Using the data below, reproduce exactly the lines from the line with "For arts sake" to the line with "shipping: 6.99 -> none", both included; pictures must be dropped.

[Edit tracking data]
^^^^^^^^^^^^^^^^

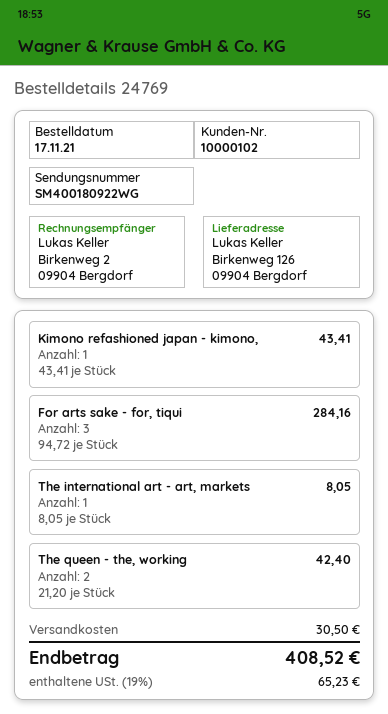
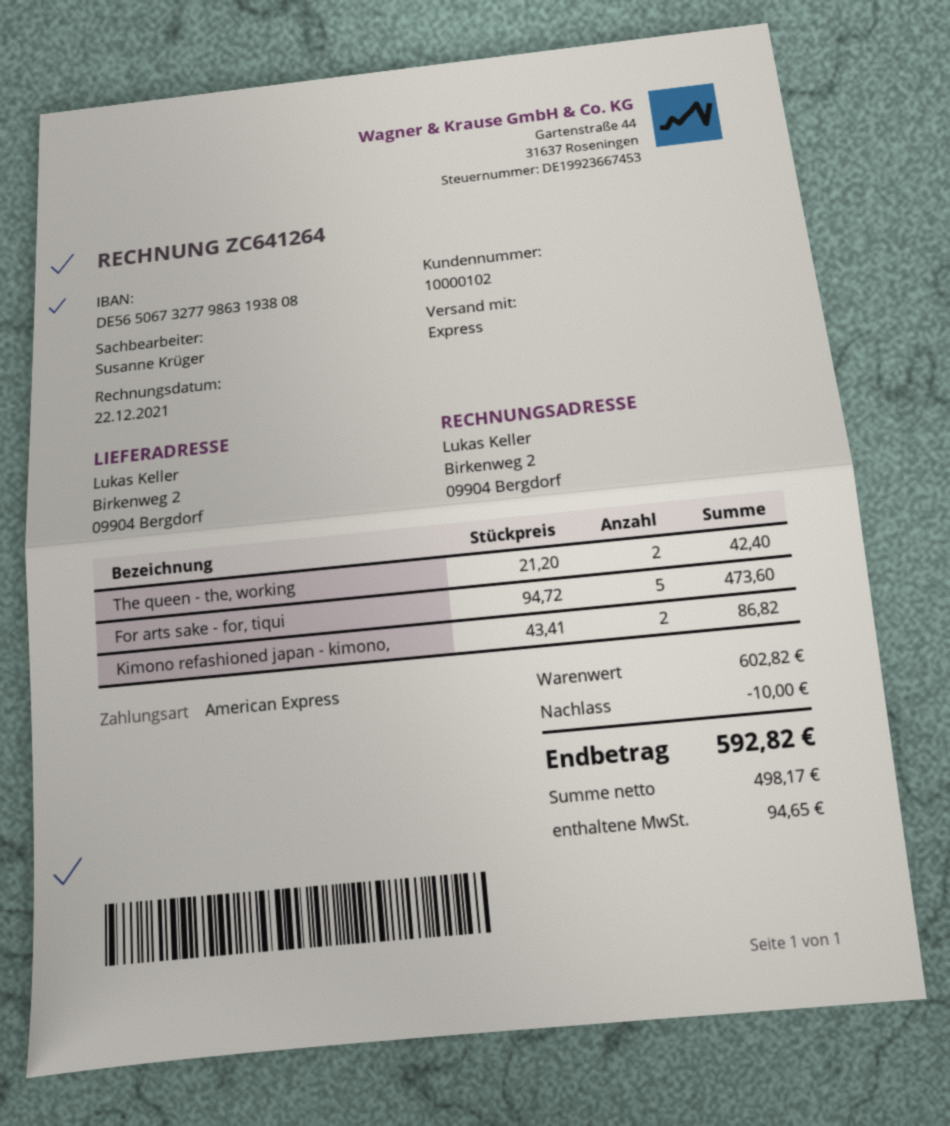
ship to: Birkenweg 126, 09904 Bergdorf -> Birkenweg 2, 09904 Bergdorf
Kimono refashioned japan - kimono,: 1 x 43.41 = 43.41 -> 2 x 43.41 = 86.82
For arts sake - for, tiqui: 3 x 94.72 = 284.16 -> 5 x 94.72 = 473.60
The international art - art, markets: 1 x 8.05 = 8.05 -> none
discount: none -> 10.00
shipping: 30.50 -> none
tax: 65.23 -> 94.65
total: 408.52 -> 592.82

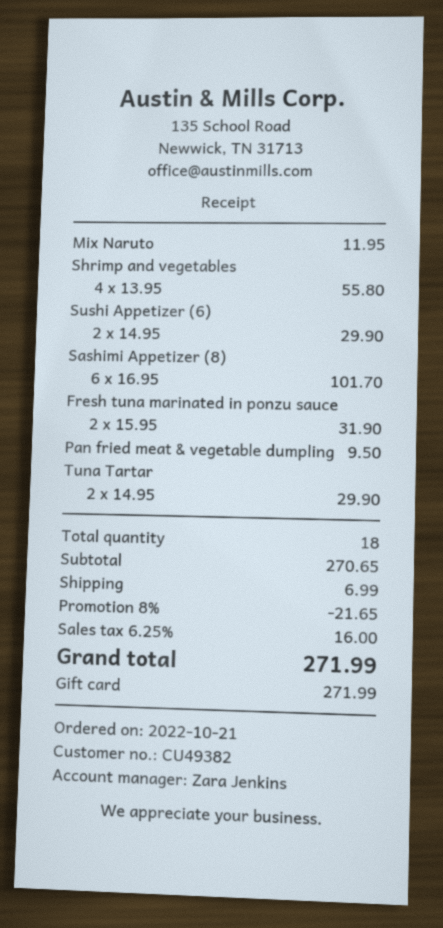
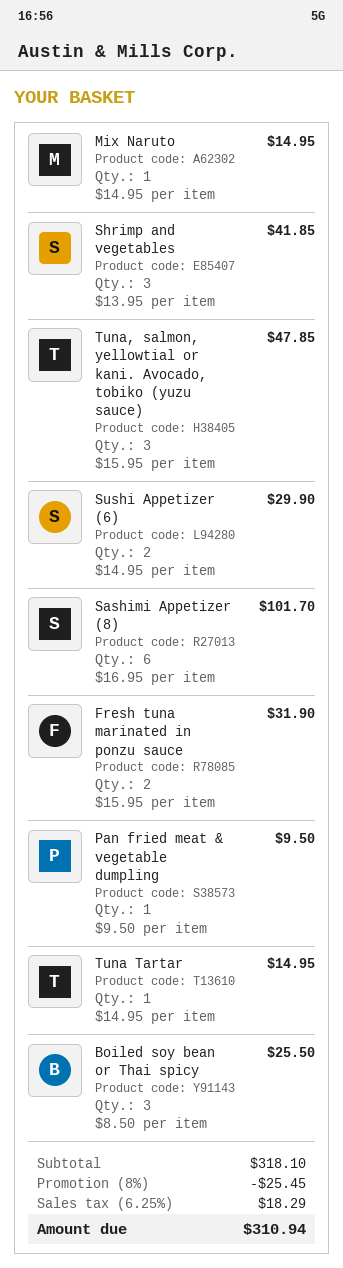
Mix Naruto: 1 x 11.95 = 11.95 -> 1 x 14.95 = 14.95
Shrimp and vegetables: 4 x 13.95 = 55.80 -> 3 x 13.95 = 41.85
Tuna Tartar: 2 x 14.95 = 29.90 -> 1 x 14.95 = 14.95
Tuna, salmon, yellowtial or kani. Avocado, tobiko (yuzu sauce): none -> 3 x 15.95 = 47.85
Boiled soy bean or Thai spicy: none -> 3 x 8.50 = 25.50
subtotal: 270.65 -> 318.10
discount: 8% = 21.65 -> 8% = 25.45
shipping: 6.99 -> none
tax: 6.25% = 16.00 -> 6.25% = 18.29
total: 271.99 -> 310.94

^^^^^^^^^^^^^^^^

• [Written solution]
For arts sake - for, tiqui: 3 x 94.72 = 284.16 -> 5 x 94.72 = 473.60
The international art - art, markets: 1 x 8.05 = 8.05 -> none
discount: none -> 10.00
shipping: 30.50 -> none
tax: 65.23 -> 94.65
total: 408.52 -> 592.82

Mix Naruto: 1 x 11.95 = 11.95 -> 1 x 14.95 = 14.95
Shrimp and vegetables: 4 x 13.95 = 55.80 -> 3 x 13.95 = 41.85
Tuna Tartar: 2 x 14.95 = 29.90 -> 1 x 14.95 = 14.95
Tuna, salmon, yellowtial or kani. Avocado, tobiko (yuzu sauce): none -> 3 x 15.95 = 47.85
Boiled soy bean or Thai spicy: none -> 3 x 8.50 = 25.50
subtotal: 270.65 -> 318.10
discount: 8% = 21.65 -> 8% = 25.45
shipping: 6.99 -> none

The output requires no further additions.